Staff at the testing center in Greylock Hall. (Sam Riley/The Williams Record)

The College will relax its policies aimed at curbing the spread of COVID-19 on campus, Chief Communications Officer Jim Reische announced in an all-campus email on Jun. 22. While some COVID policies — such as required isolation after a positive test result — will remain in place, the College will no longer require its students or employees to be vaccinated against COVID, and it will cease to provide free masks and tests at the Paresky mailroom.

The removal of the vaccine requirement is effective July 1 for all faculty and staff and at the start of the 2023-24 academic year for all students.

Policies for the fall semester remain undecided. “We’ll assess how things go this summer and announce details later,” Reische wrote.

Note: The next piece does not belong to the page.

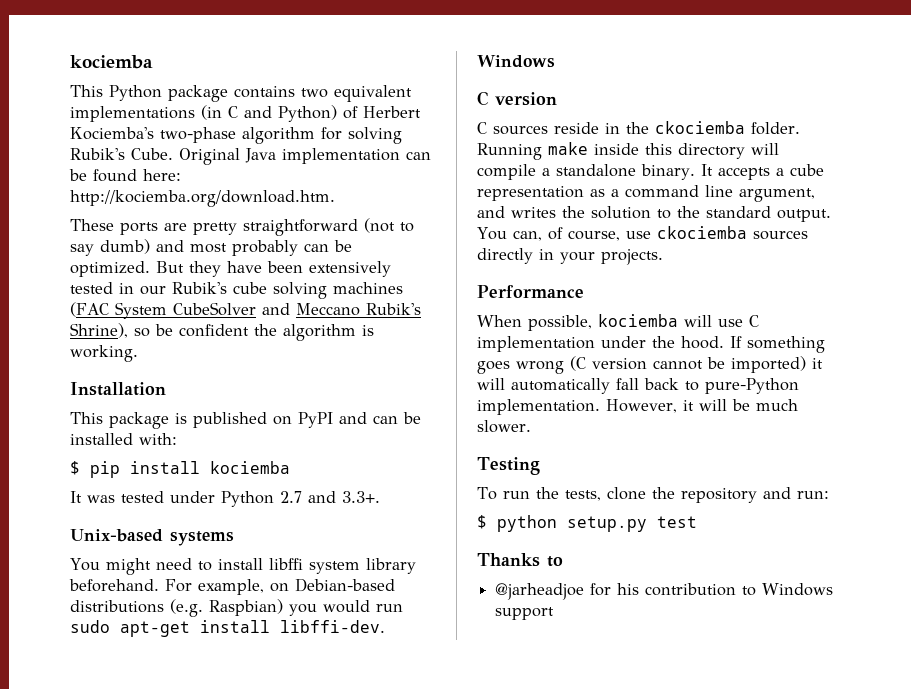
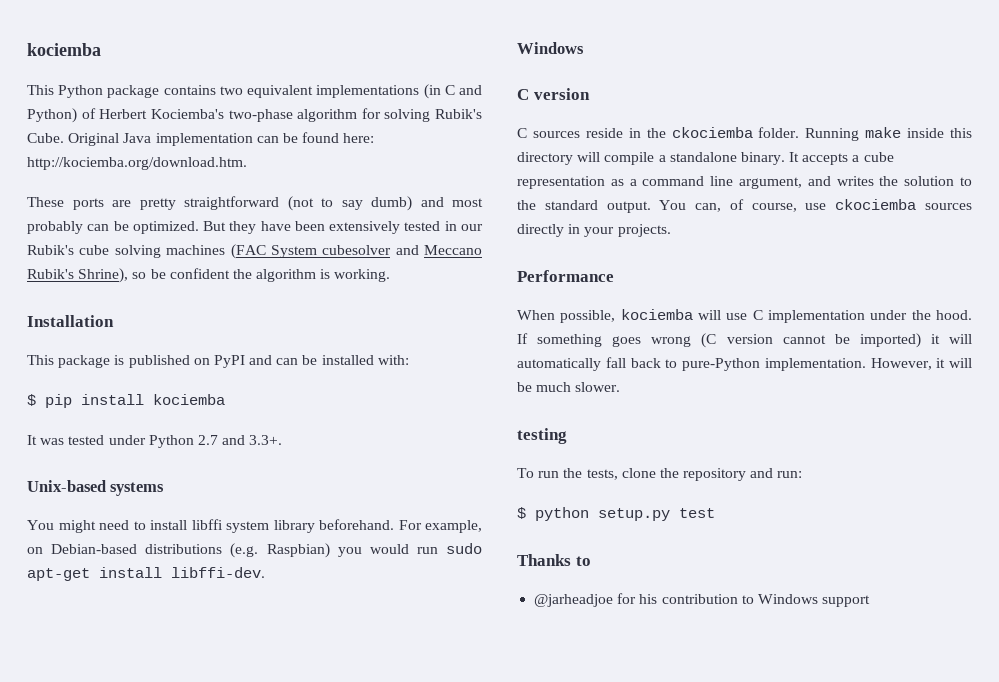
[172,302,256,316] CubeSolver -> [322,245,392,255] cubesolver
[477,457,540,475] Testing -> [517,428,567,444] testing

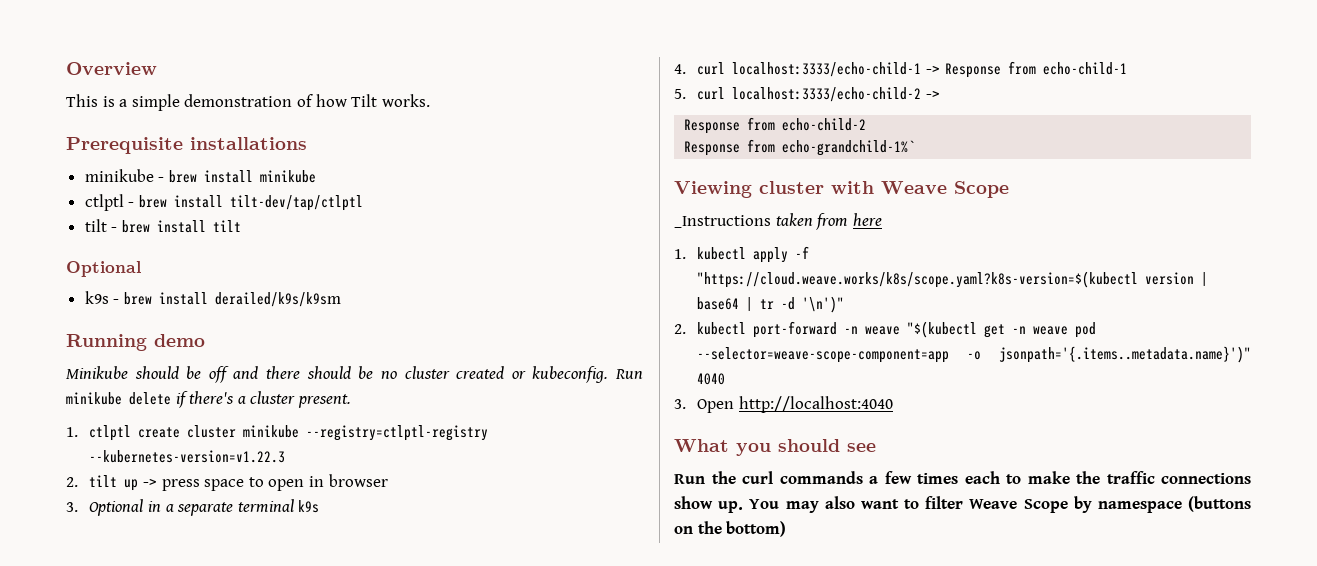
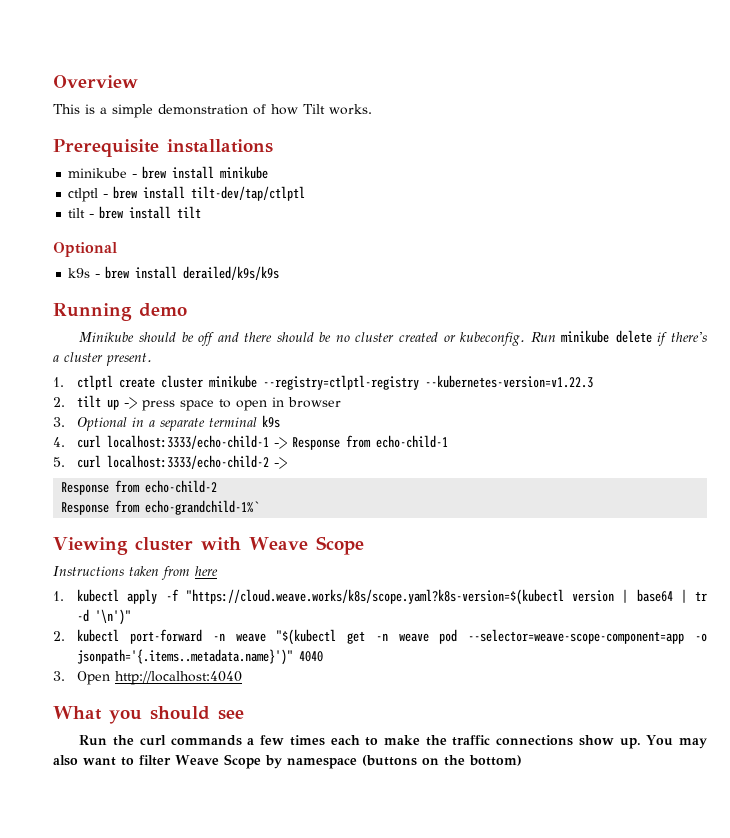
[214,292,341,307] derailed/k9s/k9sm -> [183,266,280,280] derailed/k9s/k9s
[674,215,771,228] _Instructions -> [53,566,124,576] Instructions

Starting in July, students who test positive for COVID will largely be subject to some of the same restrictions as during the 2022-23 academic year. They must still report positive test results to the health center, isolate in their rooms, take meals to-go, and wear a mask in any public spaces. Students living in doubles may still request emergency rooms if their roommate has not tested positive for COVID in the last 90 days.

While masks and tests will still be available at the Health Center, the mailroom will no longer distribute masks and rapid tests to students. Faculty may still require masks in classroom spaces at their discretion, and the College will continue to provide surgical masks for this purpose.

The College will no longer provide supplemental sick days to faculty and staff who test positive for COVID. College employees who test positive for COVID are no longer required to report those tests to Human Resources but will be expected to isolate off-campus,.

“Williams, like other colleges, is going to transition into treating the virus like other transmissible diseases,” Reische wrote in his email. “The [College] leadership team felt that it was appropriate to step back from campus-wide requirements, while still ensuring room for folks to continue protecting ourselves based on individual needs and circumstances.”